In politics the twentieth century’s great start from zero was one-party socialism, also known as Communism or Marxism-Leninism. Given that system’s bad reputation in the West today (even among the French intelligentsia), it is instructive to read John Reed’s Ten Days That Shook the World—before turning to Solzhenitsyn’s Gulag Archipelago. The old strike hall poster of a Promethean worker in a blue shirt breaking his chains across his mighty chest was in truth the vision of ultimate human freedom the movement believed in at the outset. For intellectuals in the West the painful dawn began with the publication of the Gulag Archipelago in 1973. Solzhenitsyn insisted that the villain behind the Soviet concentration camp network was not Stalin or Lenin (who invented the term concentration camp) or even Marxism. It was instead the Soviets’ peculiarly twentieth-century notion that they could sweep aside not only the old social order but also its religious ethic, which had been millennia in the making (“common decency,” Orwell called it) and reinvent morality . . . here . . . now . . . “at the point of a gun,” in the famous phrase of the Maoists. Today the relearning has reached the point where even ruling circles in the Soviet Union and China have begun to wonder how best to convert Communism into something other than, in Susan Sontag’s phrase, Successful Fascism. 

…. The Great Relearning—if anything so prosaic as remedial education can be called great—should be thought of not as the end of the twentieth century but the prelude to the twenty-first. There is no law of history that says a new century must start ten or twenty years beforehand, but two times in a row it has worked out that way. The nineteenth-century began with the American and French revolutions of the late eighteenth. The twentieth century began with the formulation of Marxism, Freudianism, and Modernism in the late nineteenth. And now the twenty-first begins with the Great Relearning.

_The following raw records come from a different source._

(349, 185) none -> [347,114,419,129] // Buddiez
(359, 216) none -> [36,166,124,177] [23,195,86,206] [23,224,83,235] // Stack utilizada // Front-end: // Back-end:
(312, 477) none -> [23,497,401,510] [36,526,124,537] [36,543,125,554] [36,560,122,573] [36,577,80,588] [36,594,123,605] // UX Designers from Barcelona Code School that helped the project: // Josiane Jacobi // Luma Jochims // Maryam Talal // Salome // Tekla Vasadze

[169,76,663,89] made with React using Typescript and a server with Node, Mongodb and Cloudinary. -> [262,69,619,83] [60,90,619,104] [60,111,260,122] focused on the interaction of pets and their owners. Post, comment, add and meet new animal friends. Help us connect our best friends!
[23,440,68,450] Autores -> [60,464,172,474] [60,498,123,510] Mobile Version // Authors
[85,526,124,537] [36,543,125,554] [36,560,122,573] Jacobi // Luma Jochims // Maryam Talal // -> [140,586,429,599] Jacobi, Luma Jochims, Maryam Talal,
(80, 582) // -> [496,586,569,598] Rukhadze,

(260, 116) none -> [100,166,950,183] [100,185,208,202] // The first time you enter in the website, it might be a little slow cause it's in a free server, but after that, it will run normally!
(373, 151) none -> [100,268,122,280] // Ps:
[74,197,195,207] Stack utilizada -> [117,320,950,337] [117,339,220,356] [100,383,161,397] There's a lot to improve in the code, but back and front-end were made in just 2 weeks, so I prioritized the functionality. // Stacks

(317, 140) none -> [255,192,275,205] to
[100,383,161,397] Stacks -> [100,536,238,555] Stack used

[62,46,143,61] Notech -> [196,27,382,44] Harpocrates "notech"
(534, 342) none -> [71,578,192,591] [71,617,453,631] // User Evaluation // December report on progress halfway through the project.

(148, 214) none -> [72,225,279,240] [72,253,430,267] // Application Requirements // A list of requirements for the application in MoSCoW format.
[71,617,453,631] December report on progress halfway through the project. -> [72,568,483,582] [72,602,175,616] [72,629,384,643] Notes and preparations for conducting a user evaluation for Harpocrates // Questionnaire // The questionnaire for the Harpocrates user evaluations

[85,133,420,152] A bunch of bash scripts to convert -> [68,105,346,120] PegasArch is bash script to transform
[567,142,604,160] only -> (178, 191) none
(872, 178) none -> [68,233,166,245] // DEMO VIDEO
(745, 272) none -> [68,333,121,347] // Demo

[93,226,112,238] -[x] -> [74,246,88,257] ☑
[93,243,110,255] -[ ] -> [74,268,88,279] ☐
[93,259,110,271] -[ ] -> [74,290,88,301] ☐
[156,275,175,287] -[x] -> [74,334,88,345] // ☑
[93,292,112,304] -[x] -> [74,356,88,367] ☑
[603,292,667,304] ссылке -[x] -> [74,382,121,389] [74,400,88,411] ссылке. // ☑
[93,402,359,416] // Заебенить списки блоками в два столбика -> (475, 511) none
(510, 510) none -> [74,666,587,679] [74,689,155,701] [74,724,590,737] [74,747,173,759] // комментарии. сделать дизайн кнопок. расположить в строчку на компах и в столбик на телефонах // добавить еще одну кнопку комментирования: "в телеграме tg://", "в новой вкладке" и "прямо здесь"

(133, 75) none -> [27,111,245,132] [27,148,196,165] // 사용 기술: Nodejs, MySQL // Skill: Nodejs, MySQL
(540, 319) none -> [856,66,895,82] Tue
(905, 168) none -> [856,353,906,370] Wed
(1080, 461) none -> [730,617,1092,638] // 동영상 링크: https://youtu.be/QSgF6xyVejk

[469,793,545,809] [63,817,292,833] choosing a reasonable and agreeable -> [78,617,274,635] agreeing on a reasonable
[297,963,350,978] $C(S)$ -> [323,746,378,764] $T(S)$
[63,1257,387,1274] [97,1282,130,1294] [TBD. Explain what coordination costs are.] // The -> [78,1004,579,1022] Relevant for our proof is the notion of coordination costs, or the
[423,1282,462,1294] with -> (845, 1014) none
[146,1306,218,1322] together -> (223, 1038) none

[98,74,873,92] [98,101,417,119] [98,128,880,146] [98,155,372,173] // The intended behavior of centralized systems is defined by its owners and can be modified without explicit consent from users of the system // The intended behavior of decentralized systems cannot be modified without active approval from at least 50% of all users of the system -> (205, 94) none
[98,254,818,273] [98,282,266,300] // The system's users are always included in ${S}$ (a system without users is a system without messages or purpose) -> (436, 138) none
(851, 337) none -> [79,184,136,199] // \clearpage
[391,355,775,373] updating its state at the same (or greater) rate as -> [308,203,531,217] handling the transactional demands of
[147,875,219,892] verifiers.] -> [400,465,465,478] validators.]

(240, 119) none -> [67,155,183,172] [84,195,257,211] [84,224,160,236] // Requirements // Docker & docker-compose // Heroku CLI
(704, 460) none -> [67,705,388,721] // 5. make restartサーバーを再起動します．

The twenty-first century, I predict, will confound the twentieth-century notion of the Future as something exciting, novel, unexpected, or radiant; as Progress, to use an old word. It is already clear that the large cities, thanks to the Relearning, will not even look new. Quite the opposite; the cities of 2007 will look more like the cities of 1927 than the cities of 1987. The twenty-first century will have a retrograde look and a retrograde mental atmosphere. People of the next century, snug in their Neo-Georgian apartment complexes, will gaze back with a ghastly awe upon our time. They will regard the twentieth as the century in which wars became so enormous they were known as World Wars, the century in which technology leapt forward so rapidly man developed the capacity to destroy the planet itself—but also the capacity to escape to the stars on space ships if it blew. But above all they will look back upon the twentieth as the century in which their forebears had the amazing confidence, the Promethean hubris, to defy the gods and try to push man’s power and freedom to limitless, god-like extremes. They will look back in awe . . . without the slightest temptation to emulate the daring of those who swept aside all rules and tried to start from zero. Instead, they will sink ever deeper into their NeoLouis bergeres, content to live in what will be known as the Somnolent Century or the Twentieth Century’s Hangover.